Nací y crecí en Minnesota, en el centro-norte de Estados Unidos: tierra de grandes lagos y grandes sueños. Siempre me ha acompañado la intuición de que me esperaba un gran amor. En las diferentes etapas de la vida, el Señor ha custodiado y hecho madurar esta secreta convicción y, a través de los rostros y la concreción de la vida, me ha preservado y me ha llamado hacia sí.
De pequeña veía a mi madre servir a la familia con alegría y abrirse a la realidad con asombro y positividad. Mi padre nos enseñó a usar la razón y a preguntarnos sobre el mundo. Mis padres nos hicieron a mis hermanos y a mí el mayor regalo, el del bautismo en la Iglesia. Me enseñaron a dirigirme a Dios con la confianza de quien sabe que Él nos ama y quiere darnos todo lo que necesitamos.
Durante la secundaria, mi deseo de «algo más» −tantas veces decepcionado por las vías de realización que el mundo me proponía (amistades interesadas, excelencia escolar, etc.)− encontró por fin un hogar, tras la invitación de dos amigas a participar en Gioventù studentesca, el grupo de bachilleres de Comunión y Liberación. En el primer encuentro, en el que cantamos, nos miramos unos a otros, comimos y bromeamos, pensé: «estos han encontrado lo que siempre he deseado. No sé lo que es, pero nunca me separaré de ellos». La vida se convirtió en una gran aventura y mi búsqueda (ya no en soledad, sino compartida con los demás) se convirtió en seguir un camino concreto, con la paciencia para perseverar, aunque no lo entendiera todo, con apertura y agradecimiento por lo que se me proponía: los encuentros semanales, la caritativa, las nuevas amistades, la misa, la liturgia de las horas, etc. Aparentemente vivíamos una vida completamente ordinaria, pero con nosotros estaba Jesucristo, el único que da sentido y plenitud a todas las cosas, el que nos une de verdad.
Reconocía dentro de mí, con fascinación y temor, que Jesús me estaba llamando
Durante la universidad, se hicieron evidentes en mí dos deseos muy fuertes. El primero era el de una intimidad cada vez mayor con Jesús: Él me hacía experimentar su amor personal por mí y yo quería responderle. El otro deseo era vivir esta relación tan íntima y profunda junto con otros y delante de todos. En los años que pasé en el CLU (universitarios de Comunión y Liberación) la propuesta cristiana que había empezado a vivir en el instituto fue madurando y se hizo misionera. Asistí a la Universidad Estatal de Minnesota y me matriculé en la facultad de Literatura Inglesa y Americana. Mientras disfrutaba de mis estudios, me di cuenta de que muchos de mis compañeros de clase estaban dominados por una soledad extrema.
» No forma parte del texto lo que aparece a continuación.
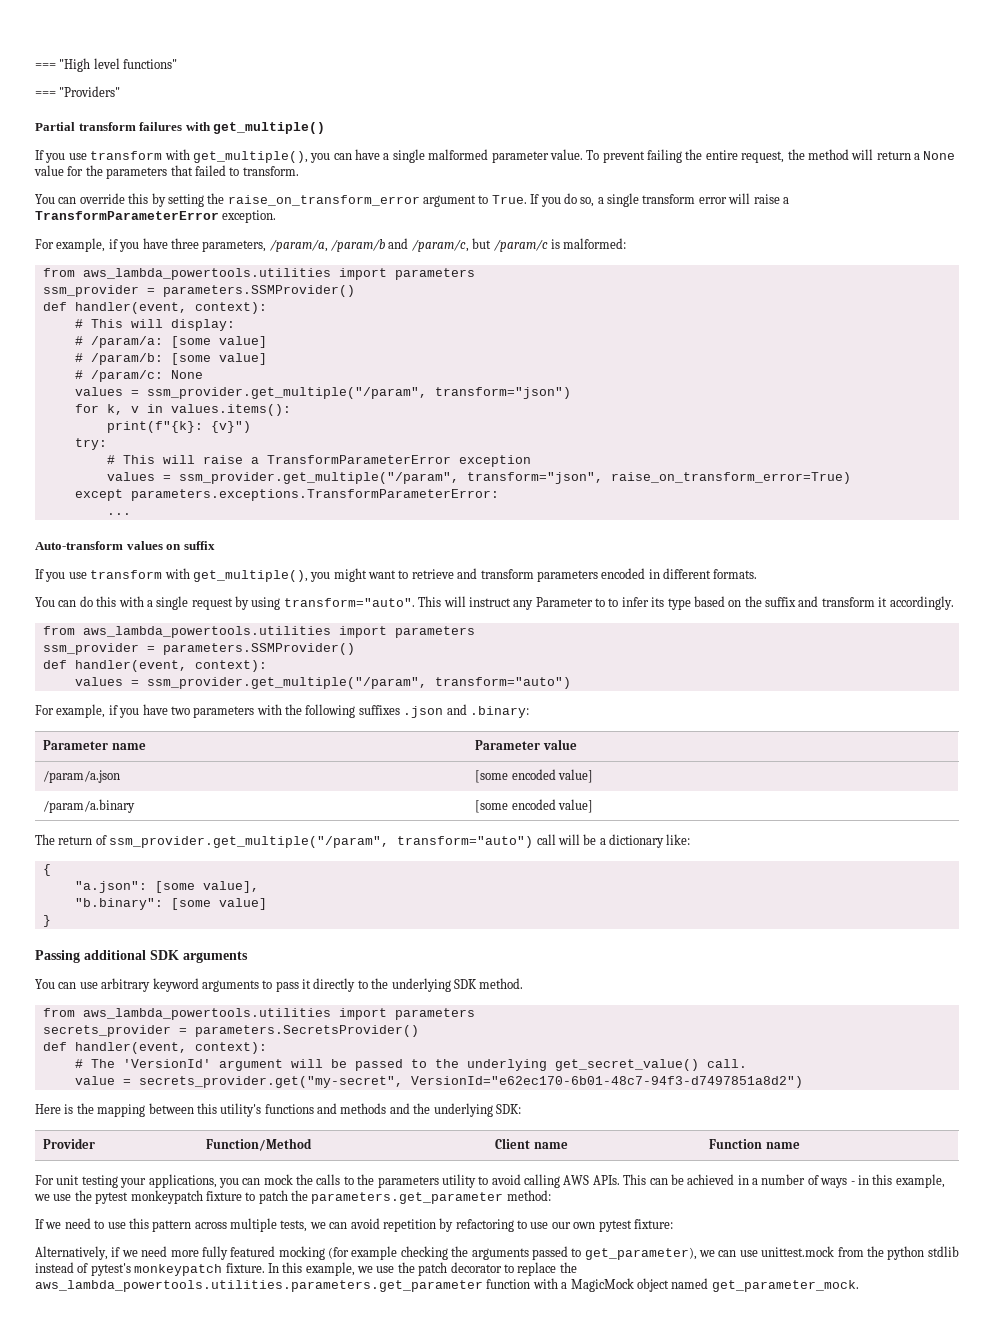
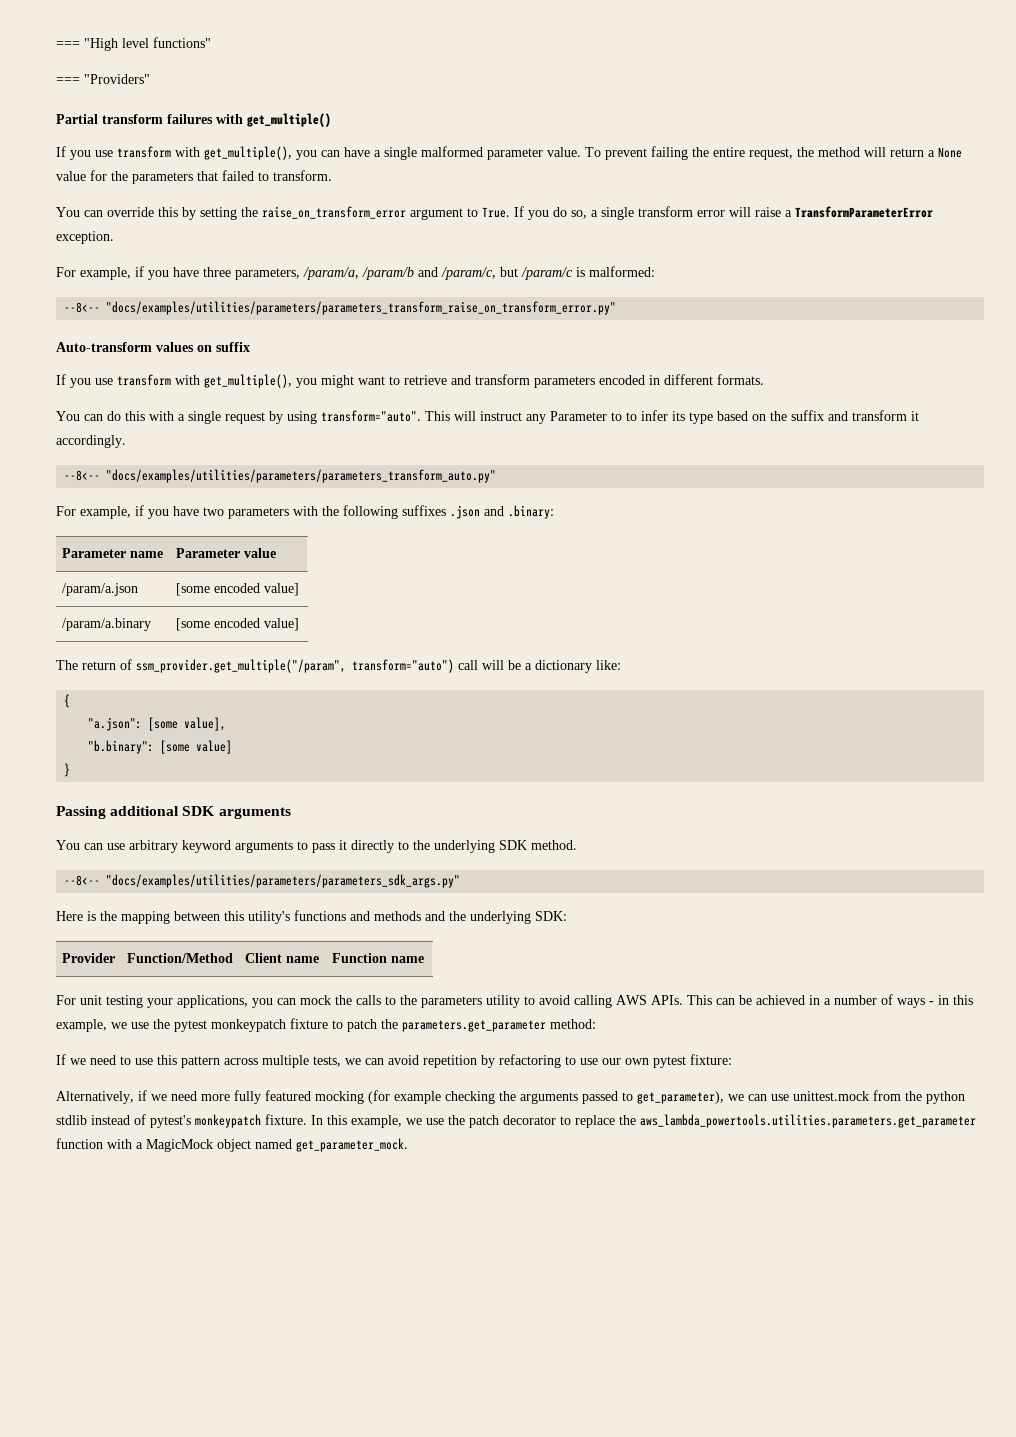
[42,268,475,280] [42,285,355,297] [42,302,267,314] [74,319,235,331] [74,336,267,348] [74,353,267,365] [74,370,203,382] [74,387,571,399] [74,404,291,416] [106,421,251,433] [74,438,107,450] [106,455,531,467] [106,472,851,484] [74,489,499,501] [106,513,131,515] from aws_lambda_powertools.utilities import parameters // ssm_provider = parameters.SSMProvider() // def handler(event, context): // # This will display: // # /param/a: [some value] // # /param/b: [some value] // # /param/c: None // values = ssm_provider.get_multiple("/param", transform="json") // for k, v in values.items(): // print(f"{k}: {v}") // try: // # This will raise a TransformParameterError exception // values = ssm_provider.get_multiple("/param", transform="json", raise_on_transform_error=True) // except parameters.exceptions.TransformParameterError: // ... -> [64,301,617,315] --8<-- "docs/examples/utilities/parameters/parameters_transform_raise_on_transform_error.py"
[42,626,475,638] [42,643,355,655] [42,660,267,672] [74,677,571,689] from aws_lambda_powertools.utilities import parameters // ssm_provider = parameters.SSMProvider() // def handler(event, context): // values = ssm_provider.get_multiple("/param", transform="auto") -> [64,469,497,483] --8<-- "docs/examples/utilities/parameters/parameters_transform_auto.py"
[42,1008,475,1020] [42,1025,419,1037] [42,1042,267,1054] [74,1059,747,1071] [74,1076,803,1088] from aws_lambda_powertools.utilities import parameters // secrets_provider = parameters.SecretsProvider() // def handler(event, context): // # The 'VersionId' argument will be passed to the underlying get_secret_value() call. // value = secrets_provider.get("my-secret", VersionId="e62ec170-6b01-48c7-94f3-d7497851a8d2") -> [64,874,461,888] --8<-- "docs/examples/utilities/parameters/parameters_sdk_args.py"

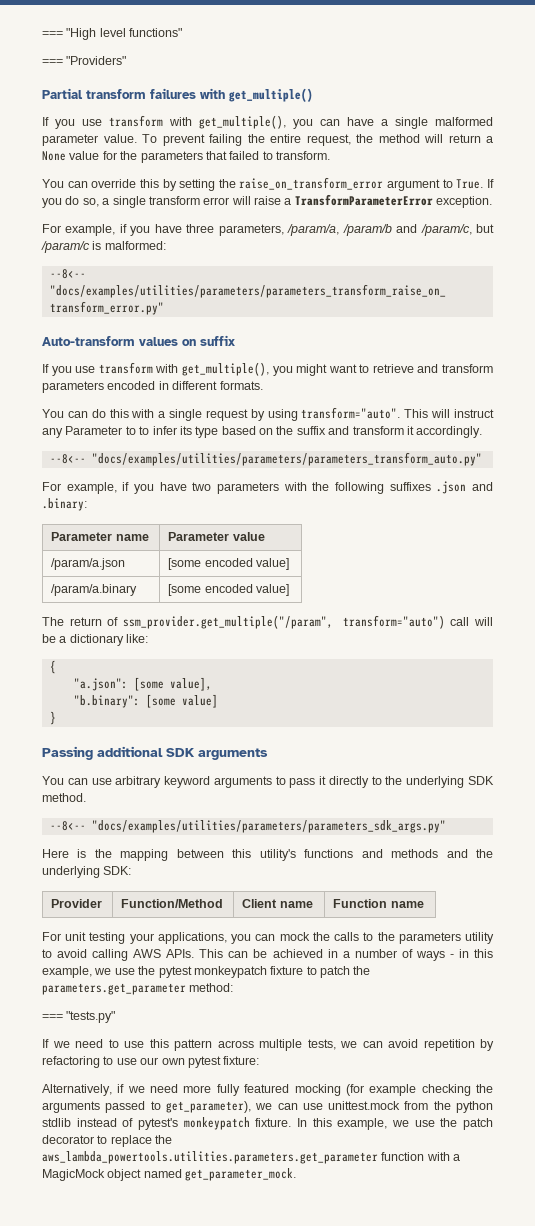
(596, 1024) none -> [42,1011,116,1023] // === "tests.py"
Al mirarlos, se me encogía el corazón: ya entonces intuía que el don que yo había recibido no podía dejar de ser, de algún modo, también para ellos.
Durante ese tiempo, nació una amistad con un sacerdote de la Fraternidad San Carlos, el P. Pietro Rossotti, que acompañaba a la comunidad del CLU. En él vi a alguien que vivía lo que yo también deseaba vivir libre y gozosamente: una vida entregada por entero a Cristo, en una casa con otros y abierta al mundo entero. Reconocía dentro de mí, con fascinación y temor, la intuición de que yo también estaba hecha para una historia como la suya y que Jesús me estaba llamando.
Fue la Virgen quien confirmó esta intuición. Al terminar la universidad, fui de peregrinación a Nuestra Señora de Champion, en Wisconsin, el único lugar de Estados Unidos donde se ha aparecido la Virgen María. En mi profundo encuentro con Ella, me di cuenta de que estaba con la mujer más bella del mundo, no porque ella hubiera tenido una vida perfecta o no hubiera sufrido nunca (¡todo lo contrario!), sino porque siempre eligió y prefirió lo que el Señor quería para ella. Ella me enseñó que el camino hacia la felicidad, la belleza y la plenitud está en decirle al Señor: «¡Yo quiero lo que tú quieras para mí, porque siempre es mejor de lo que yo puedo imaginar!». Este momento de abandono a Él desencadenó en mí el deseo concreto de una forma de vida que descubrí que ya existía en las Misioneras de San Carlos. En estos años, con ellas, descubro cada vez más mi lugar en la casa que había sido preparada para mí desde la eternidad. Mis hermanas son el amor vivo que Dios tiene por mí: un amor que desborda y que quiere llegar al mundo entero.